Esta é a hipocrisia política: o corpo fica
submetido à política, obra de alguns corpos para si
mesmos, sustentada na negação do corpo de muitos:
os escravos e as mulheres (p.152).
3 - Pelo menos não de todos os corpos. Os dados do IBGE apontam que ainda somos aproximadamente 42
milhões de pobres. Se observarmos os crimes cometidos pelos seres humanos, por exemplo, nas guerras,
constataremos que eles foram conduzidos por um elevadíssimo conhecimento científico e tecnológico.
Em nome de alguns corpos, muitos são massacrados com o auxílio do conhecimento.

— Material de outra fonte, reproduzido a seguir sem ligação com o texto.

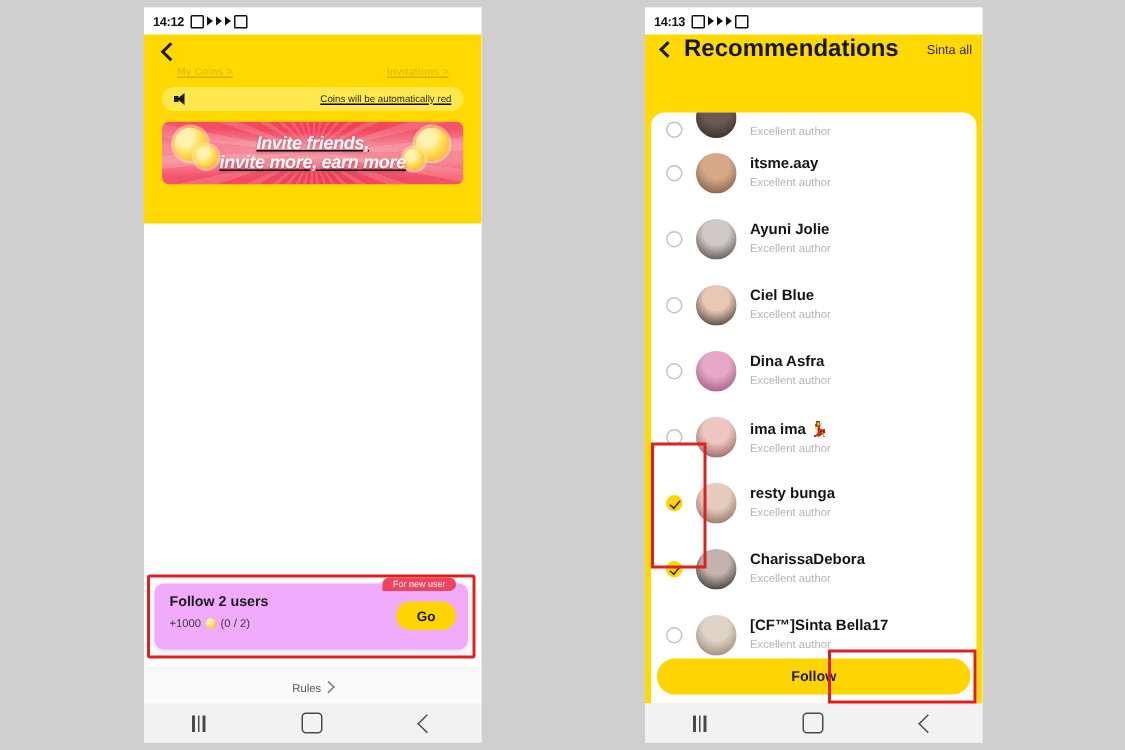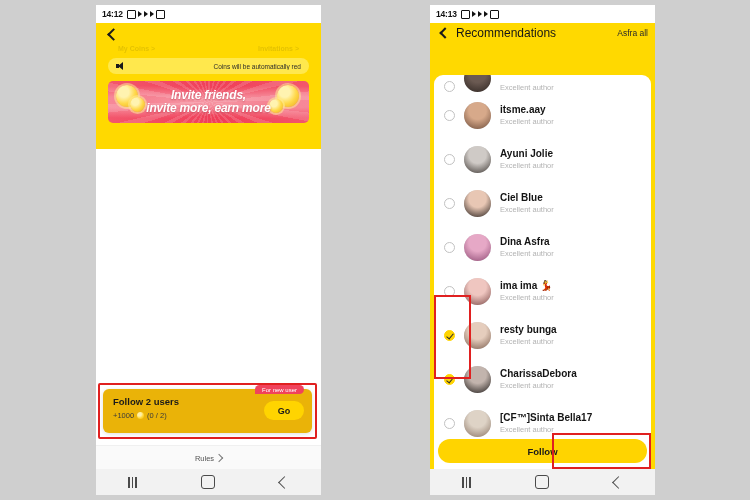--- a/index.html
+++ b/index.html
@@ -135,7 +135,7 @@
   }
   #phone-right .back-arrow{width:13px;height:13px;flex:0 0 auto;}
   #phone-right .back-arrow:before{left:4px;top:3px;width:6px;height:6px;border-width:2px;}
-  .rec-title{font-size:12px;font-weight:normal;color:#151515;flex:1;}
+  .rec-title{font-size:16px;font-weight:bold;color:#151515;flex:1;}
   .select-all{font-size:8.5px;color:#2a2a2a;cursor:pointer;}
 
   .list-wrap{

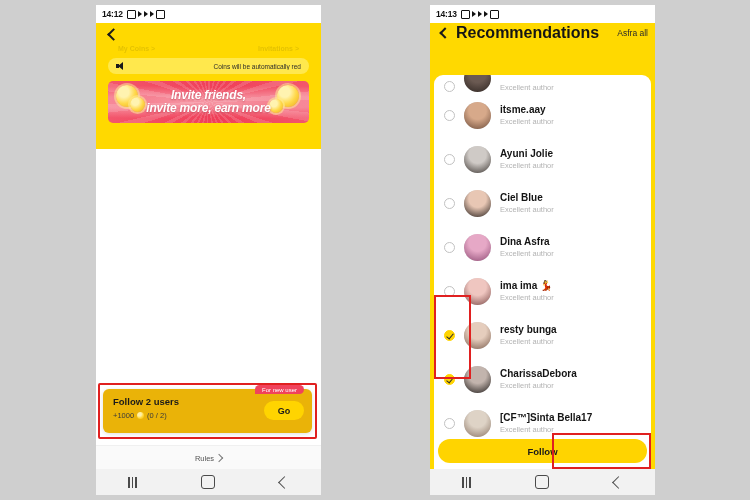--- a/index.html
+++ b/index.html
@@ -308,7 +308,7 @@
     <div class="yhead">
       <div class="back-arrow"></div>
       <span class="rec-title">Recommendations</span>
-      <span class="select-all">Asfra all</span>
+      <span class="select-all">Sinta all</span>
     </div>
 
     <div class="list-wrap">

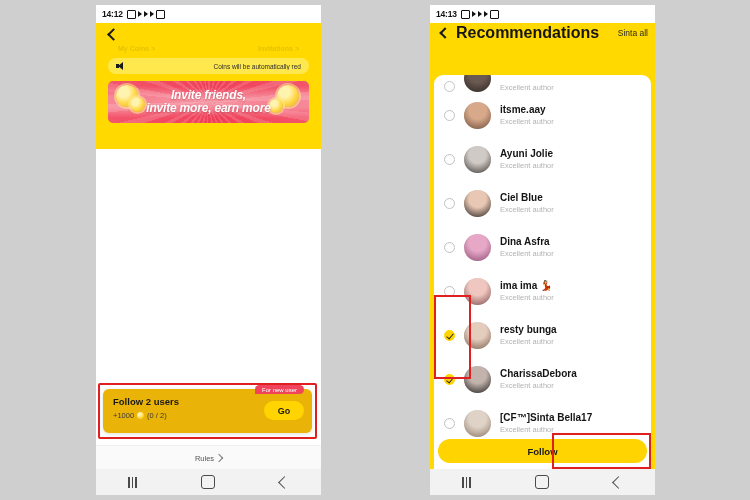--- a/index.html
+++ b/index.html
@@ -49,7 +49,7 @@
   }
 
   
-  #phone-left .yhead{height:126px;padding:4px 8px 0 8px;box-sizing:border-box;}
+  #phone-left .yhead{height:126px;padding:4px 8px 0 8px;box-sizing:border-box;text-decoration:underline;}
   .ghost-tabs{display:flex;justify-content:space-between;padding:2px 14px 0 14px;opacity:0.18;}
   .ghost-tab{font-size:7px;color:#6b5a00;font-weight:bold;}
   .marquee{

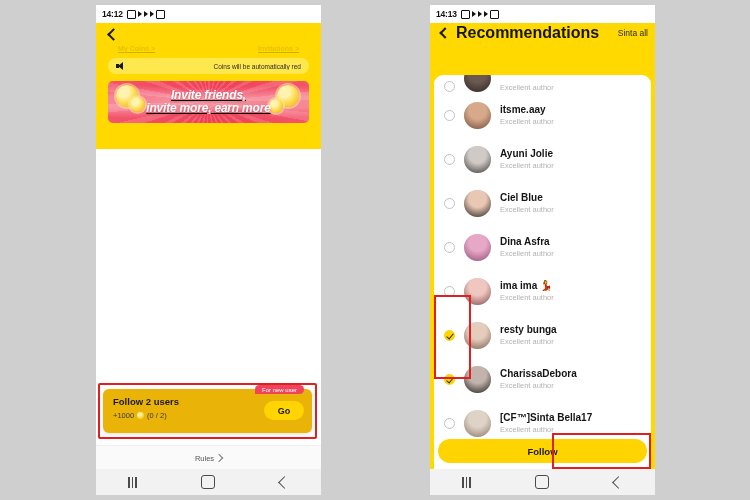--- a/index.html
+++ b/index.html
@@ -95,7 +95,7 @@
   }
   .task-card{
     position:absolute;left:7px;top:384px;width:209px;height:44px;
-    background:#eab308;border-radius:6px;box-shadow:0 1px 4px rgba(0,0,0,.13);
+    background:#f0abfc;border-radius:6px;box-shadow:0 1px 4px rgba(0,0,0,.13);
     box-sizing:border-box;padding:7px 10px;
   }
   .task-title{font-size:9.5px;font-weight:bold;color:#1a1a1a;}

4 - Os que ocupam um lugar no mercado de trabalho sabem do apelo para que o trabalhador mantenha-se
atualizado. Se isto pode conduzir a um aperfeiçoamento profissional, por outro lado, gera uma sobrecarga
ao trabalhador que tem de custear a sua atualização fora do horário semanal de trabalho. Quase sempre,
isto significa prejuízo para as relações afetivas (família, amigos) e para a sua saúde, posto que o excesso
de atividade e a precariedade do descanso o que?.
5 - “Hypo” – fraco, sob; “crise” – julgamento (ALMEIDA, 2002, p. 152).